Assigned task: An exact, complete copy of the entries is needed, with the pictures left out.
─── Task data ───
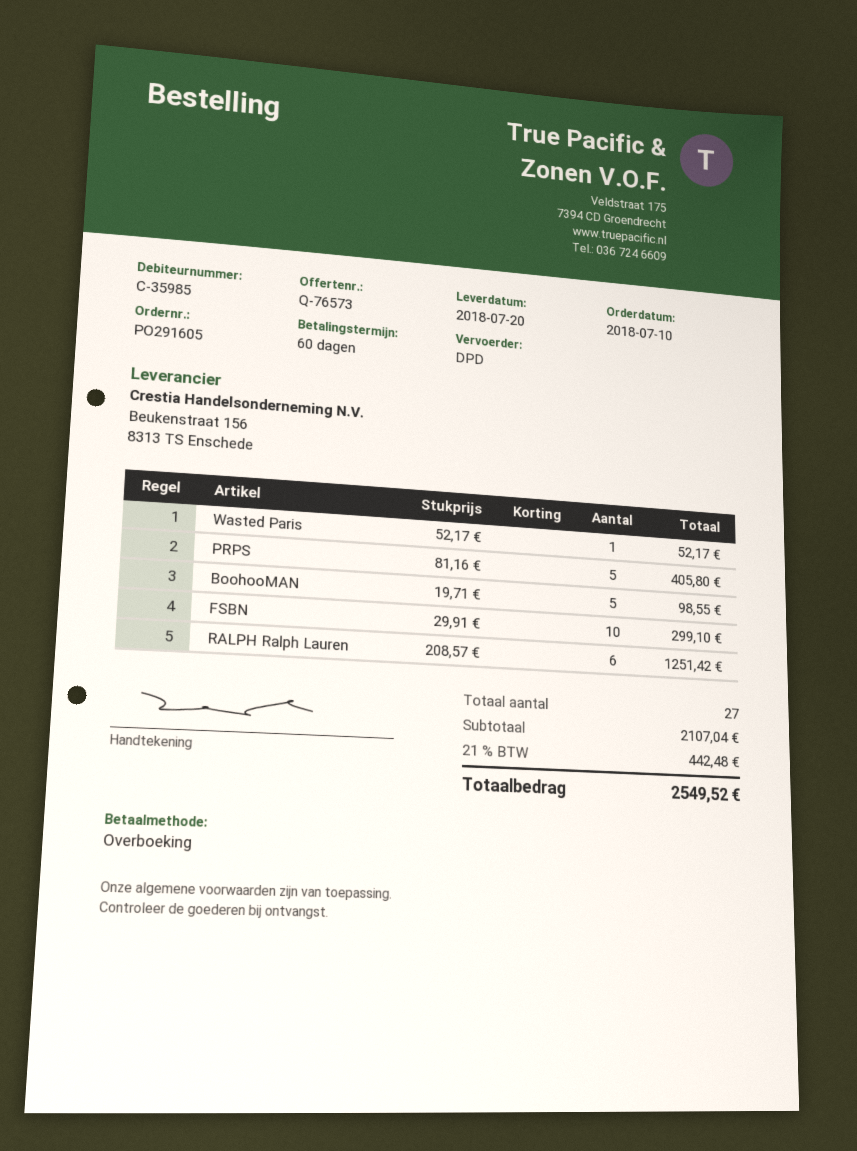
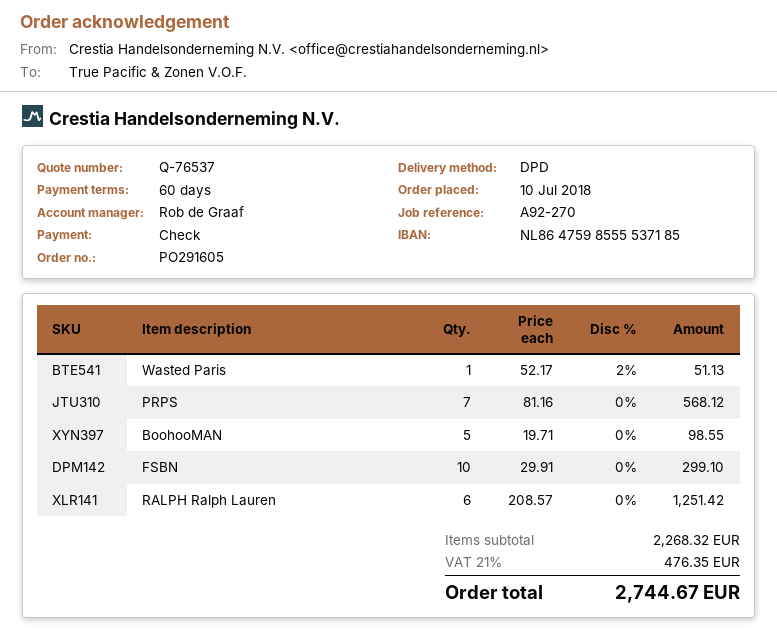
quote number: Q-76573 -> Q-76537
payment method: bank transfer -> cheque
Wasted Paris: 1 x 52.17 = 52.17 -> 1 x 52.17 - 2% = 51.13
PRPS: 5 x 81.16 = 405.80 -> 7 x 81.16 = 568.12
subtotal: 2107.04 -> 2268.32
tax: 21% = 442.48 -> 21% = 476.35
total: 2549.52 -> 2744.67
───
Your solution:
quote number: Q-76573 -> Q-76537
payment method: bank transfer -> cheque
Wasted Paris: 1 x 52.17 = 52.17 -> 1 x 52.17 - 2% = 51.13
PRPS: 5 x 81.16 = 405.80 -> 7 x 81.16 = 568.12
subtotal: 2107.04 -> 2268.32
tax: 21% = 442.48 -> 21% = 476.35
total: 2549.52 -> 2744.67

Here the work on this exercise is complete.